**Front-end code change data**
▼▼▼

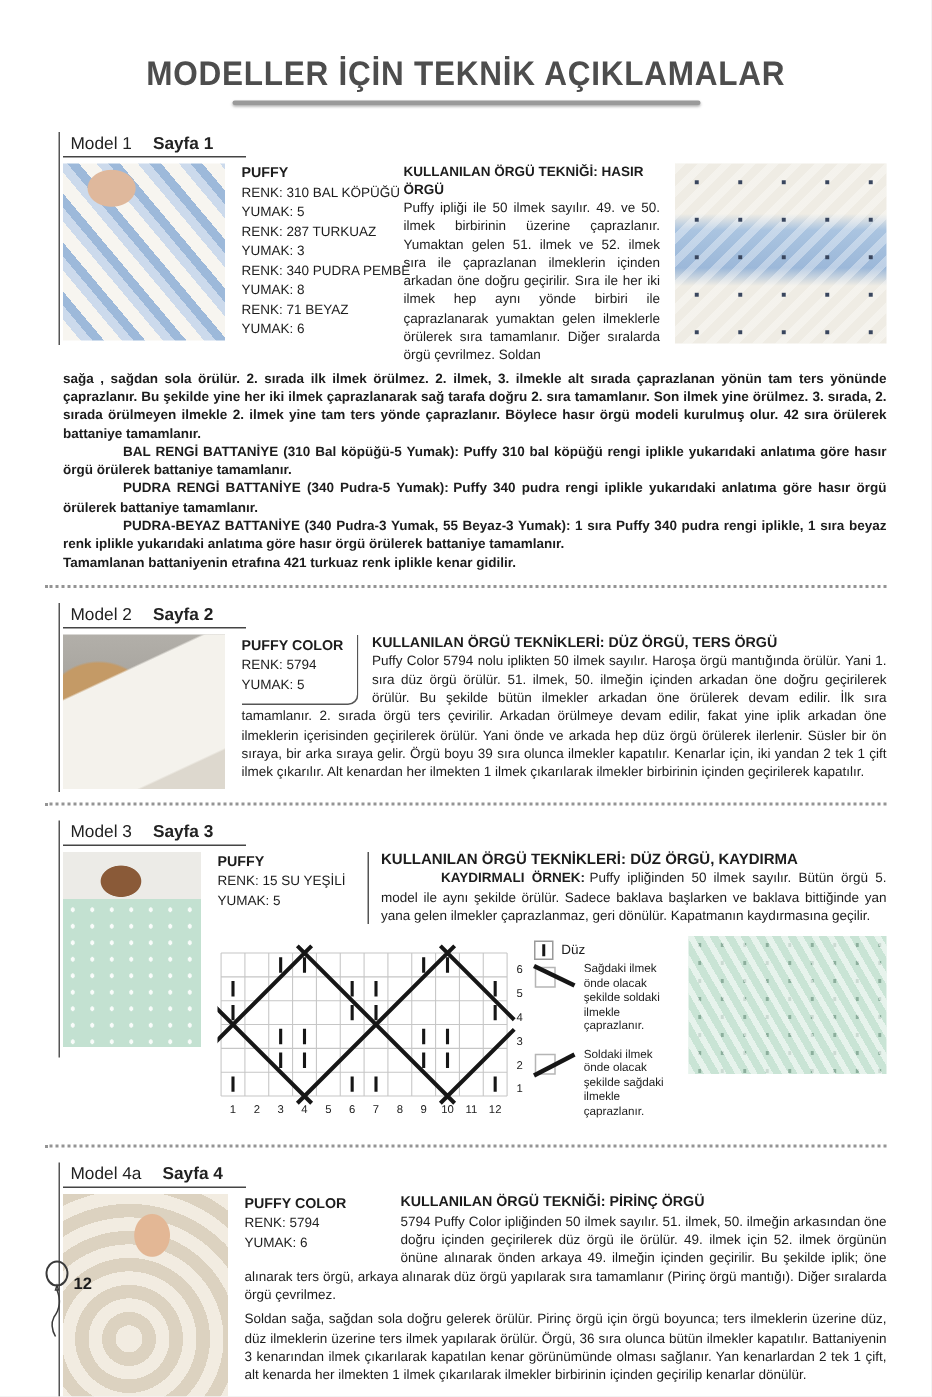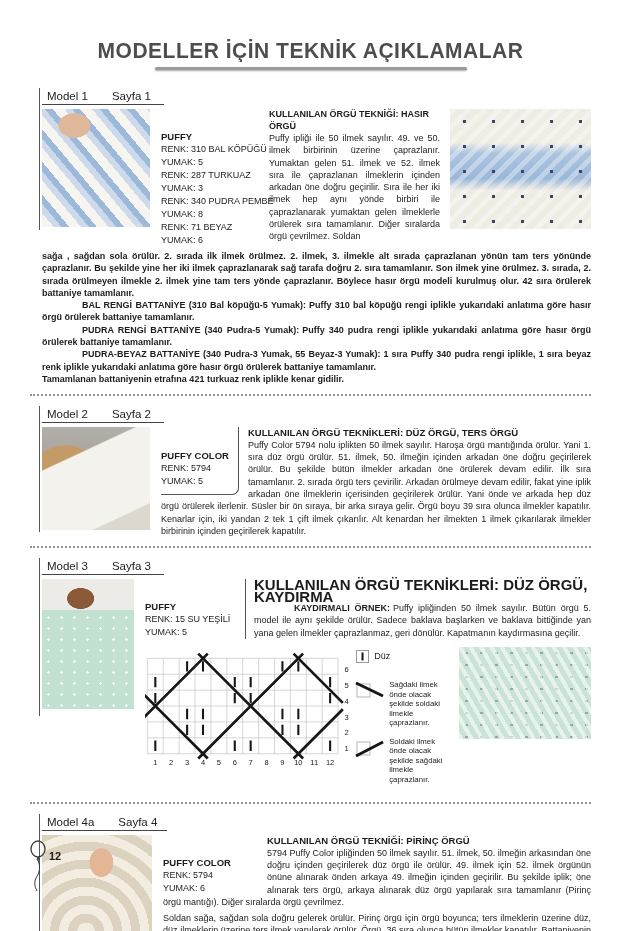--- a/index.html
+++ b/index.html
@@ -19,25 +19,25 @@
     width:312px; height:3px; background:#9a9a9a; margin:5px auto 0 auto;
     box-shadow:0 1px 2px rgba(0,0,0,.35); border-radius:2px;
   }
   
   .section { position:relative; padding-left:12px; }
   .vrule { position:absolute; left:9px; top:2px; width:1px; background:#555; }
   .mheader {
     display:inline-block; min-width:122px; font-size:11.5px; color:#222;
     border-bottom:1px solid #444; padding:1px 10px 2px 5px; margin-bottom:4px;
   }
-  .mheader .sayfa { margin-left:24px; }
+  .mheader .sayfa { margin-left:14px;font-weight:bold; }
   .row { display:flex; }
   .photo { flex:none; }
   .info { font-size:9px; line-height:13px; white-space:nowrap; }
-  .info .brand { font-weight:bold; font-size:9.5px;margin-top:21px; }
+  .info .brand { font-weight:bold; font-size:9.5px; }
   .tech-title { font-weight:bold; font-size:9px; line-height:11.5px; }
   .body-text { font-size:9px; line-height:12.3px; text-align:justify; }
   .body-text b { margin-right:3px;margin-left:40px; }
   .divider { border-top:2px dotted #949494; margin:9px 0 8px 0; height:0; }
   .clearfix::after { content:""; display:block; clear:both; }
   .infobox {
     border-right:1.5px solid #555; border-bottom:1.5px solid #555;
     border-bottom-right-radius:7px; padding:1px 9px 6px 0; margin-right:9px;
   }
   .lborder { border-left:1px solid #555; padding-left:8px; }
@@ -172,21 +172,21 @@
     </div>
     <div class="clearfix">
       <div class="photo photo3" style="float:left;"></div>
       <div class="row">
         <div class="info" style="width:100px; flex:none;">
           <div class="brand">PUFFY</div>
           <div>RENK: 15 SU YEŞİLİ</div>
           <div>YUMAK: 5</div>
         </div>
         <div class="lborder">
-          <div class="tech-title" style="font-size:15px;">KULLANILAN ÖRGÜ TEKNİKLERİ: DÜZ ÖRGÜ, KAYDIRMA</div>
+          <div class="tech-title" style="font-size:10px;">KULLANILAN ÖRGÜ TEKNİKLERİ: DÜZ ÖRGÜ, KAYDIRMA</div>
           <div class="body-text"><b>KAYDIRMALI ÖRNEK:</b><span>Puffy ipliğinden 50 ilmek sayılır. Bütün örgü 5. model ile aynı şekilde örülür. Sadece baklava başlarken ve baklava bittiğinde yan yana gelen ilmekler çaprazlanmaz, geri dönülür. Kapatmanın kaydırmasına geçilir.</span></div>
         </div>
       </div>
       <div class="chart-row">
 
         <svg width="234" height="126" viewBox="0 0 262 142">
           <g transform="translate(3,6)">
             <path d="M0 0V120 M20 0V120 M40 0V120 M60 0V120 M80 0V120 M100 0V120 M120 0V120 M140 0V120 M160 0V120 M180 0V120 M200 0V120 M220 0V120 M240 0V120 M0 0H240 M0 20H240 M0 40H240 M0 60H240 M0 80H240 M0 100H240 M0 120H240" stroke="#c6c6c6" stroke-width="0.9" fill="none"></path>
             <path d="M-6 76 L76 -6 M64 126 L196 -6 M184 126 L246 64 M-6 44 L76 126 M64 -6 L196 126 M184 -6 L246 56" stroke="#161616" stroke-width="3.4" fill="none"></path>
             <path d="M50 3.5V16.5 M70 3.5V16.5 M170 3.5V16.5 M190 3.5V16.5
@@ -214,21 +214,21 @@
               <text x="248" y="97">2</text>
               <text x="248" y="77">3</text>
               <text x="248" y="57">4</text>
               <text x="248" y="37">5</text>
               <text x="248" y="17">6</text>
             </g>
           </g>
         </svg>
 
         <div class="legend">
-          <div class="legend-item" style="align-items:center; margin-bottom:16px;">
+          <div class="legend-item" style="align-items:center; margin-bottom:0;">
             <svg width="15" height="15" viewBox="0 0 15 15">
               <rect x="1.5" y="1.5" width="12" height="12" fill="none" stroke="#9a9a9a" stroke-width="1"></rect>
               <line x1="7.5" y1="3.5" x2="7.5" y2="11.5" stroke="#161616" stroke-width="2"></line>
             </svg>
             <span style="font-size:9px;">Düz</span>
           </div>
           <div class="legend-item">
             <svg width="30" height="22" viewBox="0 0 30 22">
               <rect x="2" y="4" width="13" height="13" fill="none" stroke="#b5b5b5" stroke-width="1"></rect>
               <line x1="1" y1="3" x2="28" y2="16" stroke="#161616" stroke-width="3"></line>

▲▲▲
▼▼▼

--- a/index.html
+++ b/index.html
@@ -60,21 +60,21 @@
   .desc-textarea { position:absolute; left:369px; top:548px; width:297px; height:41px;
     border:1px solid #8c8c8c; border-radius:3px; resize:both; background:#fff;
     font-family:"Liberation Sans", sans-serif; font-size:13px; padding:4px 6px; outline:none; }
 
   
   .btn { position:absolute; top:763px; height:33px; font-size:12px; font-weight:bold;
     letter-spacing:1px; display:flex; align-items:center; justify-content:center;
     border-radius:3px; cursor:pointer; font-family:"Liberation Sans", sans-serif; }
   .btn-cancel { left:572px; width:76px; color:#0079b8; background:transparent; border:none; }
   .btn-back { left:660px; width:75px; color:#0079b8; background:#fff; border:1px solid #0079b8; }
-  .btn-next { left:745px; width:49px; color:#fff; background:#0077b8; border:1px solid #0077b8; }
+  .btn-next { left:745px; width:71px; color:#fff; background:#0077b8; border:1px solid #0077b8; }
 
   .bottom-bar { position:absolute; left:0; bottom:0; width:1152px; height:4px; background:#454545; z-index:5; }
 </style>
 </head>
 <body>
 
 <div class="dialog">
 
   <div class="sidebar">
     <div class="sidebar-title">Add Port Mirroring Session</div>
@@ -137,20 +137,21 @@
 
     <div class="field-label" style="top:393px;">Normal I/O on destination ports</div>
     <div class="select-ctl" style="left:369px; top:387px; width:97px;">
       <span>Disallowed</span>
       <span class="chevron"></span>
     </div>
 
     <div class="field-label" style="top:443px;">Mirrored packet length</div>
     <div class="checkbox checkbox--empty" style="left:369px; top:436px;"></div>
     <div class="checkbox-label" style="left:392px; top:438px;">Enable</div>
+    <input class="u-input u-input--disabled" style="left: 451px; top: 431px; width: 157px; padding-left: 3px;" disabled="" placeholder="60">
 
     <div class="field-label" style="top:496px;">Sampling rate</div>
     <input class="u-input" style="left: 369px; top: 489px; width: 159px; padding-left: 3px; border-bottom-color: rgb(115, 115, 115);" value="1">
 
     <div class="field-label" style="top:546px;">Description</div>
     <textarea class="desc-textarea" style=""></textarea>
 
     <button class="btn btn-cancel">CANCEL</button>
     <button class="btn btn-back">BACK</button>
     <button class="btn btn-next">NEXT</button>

▲▲▲

**What you are asked to do**
All lines that contain the word "bottom" must be copied from the records above.

**Answer below**
     border-bottom:1px solid #444; padding:1px 10px 2px 5px; margin-bottom:4px;
     border-right:1.5px solid #555; border-bottom:1.5px solid #555;
     border-bottom-right-radius:7px; padding:1px 9px 6px 0; margin-right:9px;
-          <div class="legend-item" style="align-items:center; margin-bottom:16px;">
+          <div class="legend-item" style="align-items:center; margin-bottom:0;">
   .bottom-bar { position:absolute; left:0; bottom:0; width:1152px; height:4px; background:#454545; z-index:5; }
     <input class="u-input" style="left: 369px; top: 489px; width: 159px; padding-left: 3px; border-bottom-color: rgb(115, 115, 115);" value="1">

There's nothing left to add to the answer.